* **WHAT THE TASK ASKS**:
All lines of the material that contain "size" must be copied out.

* **PROVIDED RECORDS**:
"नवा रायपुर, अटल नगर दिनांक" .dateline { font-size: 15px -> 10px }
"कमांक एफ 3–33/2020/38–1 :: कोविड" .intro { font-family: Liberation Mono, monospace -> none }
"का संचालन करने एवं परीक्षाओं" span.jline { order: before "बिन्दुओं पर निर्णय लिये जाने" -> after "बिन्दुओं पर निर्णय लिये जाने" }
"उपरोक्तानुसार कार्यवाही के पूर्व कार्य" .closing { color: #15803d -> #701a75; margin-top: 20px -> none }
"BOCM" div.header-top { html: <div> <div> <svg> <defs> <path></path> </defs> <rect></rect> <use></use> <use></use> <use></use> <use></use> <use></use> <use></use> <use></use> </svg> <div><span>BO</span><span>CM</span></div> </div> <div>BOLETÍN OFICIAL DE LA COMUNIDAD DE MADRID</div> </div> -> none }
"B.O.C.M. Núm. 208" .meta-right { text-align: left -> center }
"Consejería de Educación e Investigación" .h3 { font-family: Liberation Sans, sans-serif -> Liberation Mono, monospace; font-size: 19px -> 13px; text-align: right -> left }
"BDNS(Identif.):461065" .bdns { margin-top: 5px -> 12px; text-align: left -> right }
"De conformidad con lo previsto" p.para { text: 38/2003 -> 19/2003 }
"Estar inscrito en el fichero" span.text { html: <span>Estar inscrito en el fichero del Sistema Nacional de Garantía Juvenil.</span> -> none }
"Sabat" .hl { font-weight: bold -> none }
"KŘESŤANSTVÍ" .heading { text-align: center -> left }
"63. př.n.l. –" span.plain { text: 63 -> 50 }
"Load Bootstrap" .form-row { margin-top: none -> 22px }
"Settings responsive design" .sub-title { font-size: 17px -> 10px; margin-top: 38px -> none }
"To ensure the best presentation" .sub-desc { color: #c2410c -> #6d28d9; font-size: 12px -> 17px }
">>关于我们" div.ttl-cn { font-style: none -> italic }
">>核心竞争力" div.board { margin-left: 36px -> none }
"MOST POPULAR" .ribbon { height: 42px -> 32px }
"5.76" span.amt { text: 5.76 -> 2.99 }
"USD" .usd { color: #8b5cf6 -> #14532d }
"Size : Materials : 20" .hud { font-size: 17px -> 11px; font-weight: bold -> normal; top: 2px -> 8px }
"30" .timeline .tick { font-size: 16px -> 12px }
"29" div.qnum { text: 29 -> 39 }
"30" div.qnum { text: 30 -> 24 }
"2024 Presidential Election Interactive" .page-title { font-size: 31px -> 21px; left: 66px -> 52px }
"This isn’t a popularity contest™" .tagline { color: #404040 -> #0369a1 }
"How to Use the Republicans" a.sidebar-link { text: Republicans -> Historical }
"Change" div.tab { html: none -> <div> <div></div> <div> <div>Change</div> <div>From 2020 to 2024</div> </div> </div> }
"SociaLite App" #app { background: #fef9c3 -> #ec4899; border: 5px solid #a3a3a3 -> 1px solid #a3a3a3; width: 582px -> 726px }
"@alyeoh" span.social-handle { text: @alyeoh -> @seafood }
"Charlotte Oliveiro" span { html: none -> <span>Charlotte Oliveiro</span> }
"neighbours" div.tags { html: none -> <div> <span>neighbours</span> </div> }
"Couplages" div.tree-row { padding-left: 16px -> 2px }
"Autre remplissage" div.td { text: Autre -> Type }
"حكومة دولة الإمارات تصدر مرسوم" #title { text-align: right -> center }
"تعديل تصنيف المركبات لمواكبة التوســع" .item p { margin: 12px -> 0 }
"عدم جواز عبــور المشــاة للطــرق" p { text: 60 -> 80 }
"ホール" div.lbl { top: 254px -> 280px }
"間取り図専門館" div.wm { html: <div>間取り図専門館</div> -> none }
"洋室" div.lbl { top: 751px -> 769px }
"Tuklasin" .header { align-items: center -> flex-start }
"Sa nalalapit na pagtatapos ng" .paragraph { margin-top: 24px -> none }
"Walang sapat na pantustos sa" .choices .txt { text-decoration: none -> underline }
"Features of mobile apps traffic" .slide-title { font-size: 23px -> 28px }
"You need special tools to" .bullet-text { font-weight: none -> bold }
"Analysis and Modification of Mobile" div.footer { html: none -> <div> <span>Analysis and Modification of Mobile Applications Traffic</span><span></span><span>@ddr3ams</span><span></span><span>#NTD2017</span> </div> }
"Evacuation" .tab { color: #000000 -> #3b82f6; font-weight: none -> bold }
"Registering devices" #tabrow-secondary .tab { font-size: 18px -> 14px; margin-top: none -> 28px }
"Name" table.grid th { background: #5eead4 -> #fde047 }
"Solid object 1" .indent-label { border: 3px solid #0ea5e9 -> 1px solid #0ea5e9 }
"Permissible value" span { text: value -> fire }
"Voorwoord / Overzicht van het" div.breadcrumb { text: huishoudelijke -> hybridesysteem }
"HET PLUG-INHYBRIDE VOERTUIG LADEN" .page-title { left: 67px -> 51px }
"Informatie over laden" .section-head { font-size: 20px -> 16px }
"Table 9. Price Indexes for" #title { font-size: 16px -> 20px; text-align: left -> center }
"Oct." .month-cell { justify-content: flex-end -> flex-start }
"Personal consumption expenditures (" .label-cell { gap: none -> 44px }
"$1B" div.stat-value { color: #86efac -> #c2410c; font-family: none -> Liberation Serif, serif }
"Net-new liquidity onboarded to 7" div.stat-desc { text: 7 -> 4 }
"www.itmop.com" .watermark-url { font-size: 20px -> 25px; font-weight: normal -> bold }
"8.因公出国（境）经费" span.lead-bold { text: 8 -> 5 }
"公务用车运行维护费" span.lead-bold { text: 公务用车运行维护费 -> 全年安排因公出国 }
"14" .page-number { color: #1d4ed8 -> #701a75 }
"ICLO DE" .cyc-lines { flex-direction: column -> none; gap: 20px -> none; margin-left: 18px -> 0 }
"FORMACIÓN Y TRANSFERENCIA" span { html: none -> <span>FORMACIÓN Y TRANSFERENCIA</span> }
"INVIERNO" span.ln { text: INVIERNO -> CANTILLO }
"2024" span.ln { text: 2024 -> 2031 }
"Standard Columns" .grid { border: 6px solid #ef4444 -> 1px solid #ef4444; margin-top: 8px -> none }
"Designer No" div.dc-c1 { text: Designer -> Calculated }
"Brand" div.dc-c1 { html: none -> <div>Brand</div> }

* **TASK ANSWER**:
"नवा रायपुर, अटल नगर दिनांक" .dateline { font-size: 15px -> 10px }
"Consejería de Educación e Investigación" .h3 { font-family: Liberation Sans, sans-serif -> Liberation Mono, monospace; font-size: 19px -> 13px; text-align: right -> left }
"Settings responsive design" .sub-title { font-size: 17px -> 10px; margin-top: 38px -> none }
"To ensure the best presentation" .sub-desc { color: #c2410c -> #6d28d9; font-size: 12px -> 17px }
"Size : Materials : 20" .hud { font-size: 17px -> 11px; font-weight: bold -> normal; top: 2px -> 8px }
"30" .timeline .tick { font-size: 16px -> 12px }
"2024 Presidential Election Interactive" .page-title { font-size: 31px -> 21px; left: 66px -> 52px }
"Features of mobile apps traffic" .slide-title { font-size: 23px -> 28px }
"Registering devices" #tabrow-secondary .tab { font-size: 18px -> 14px; margin-top: none -> 28px }
"Informatie over laden" .section-head { font-size: 20px -> 16px }
"Table 9. Price Indexes for" #title { font-size: 16px -> 20px; text-align: left -> center }
"www.itmop.com" .watermark-url { font-size: 20px -> 25px; font-weight: normal -> bold }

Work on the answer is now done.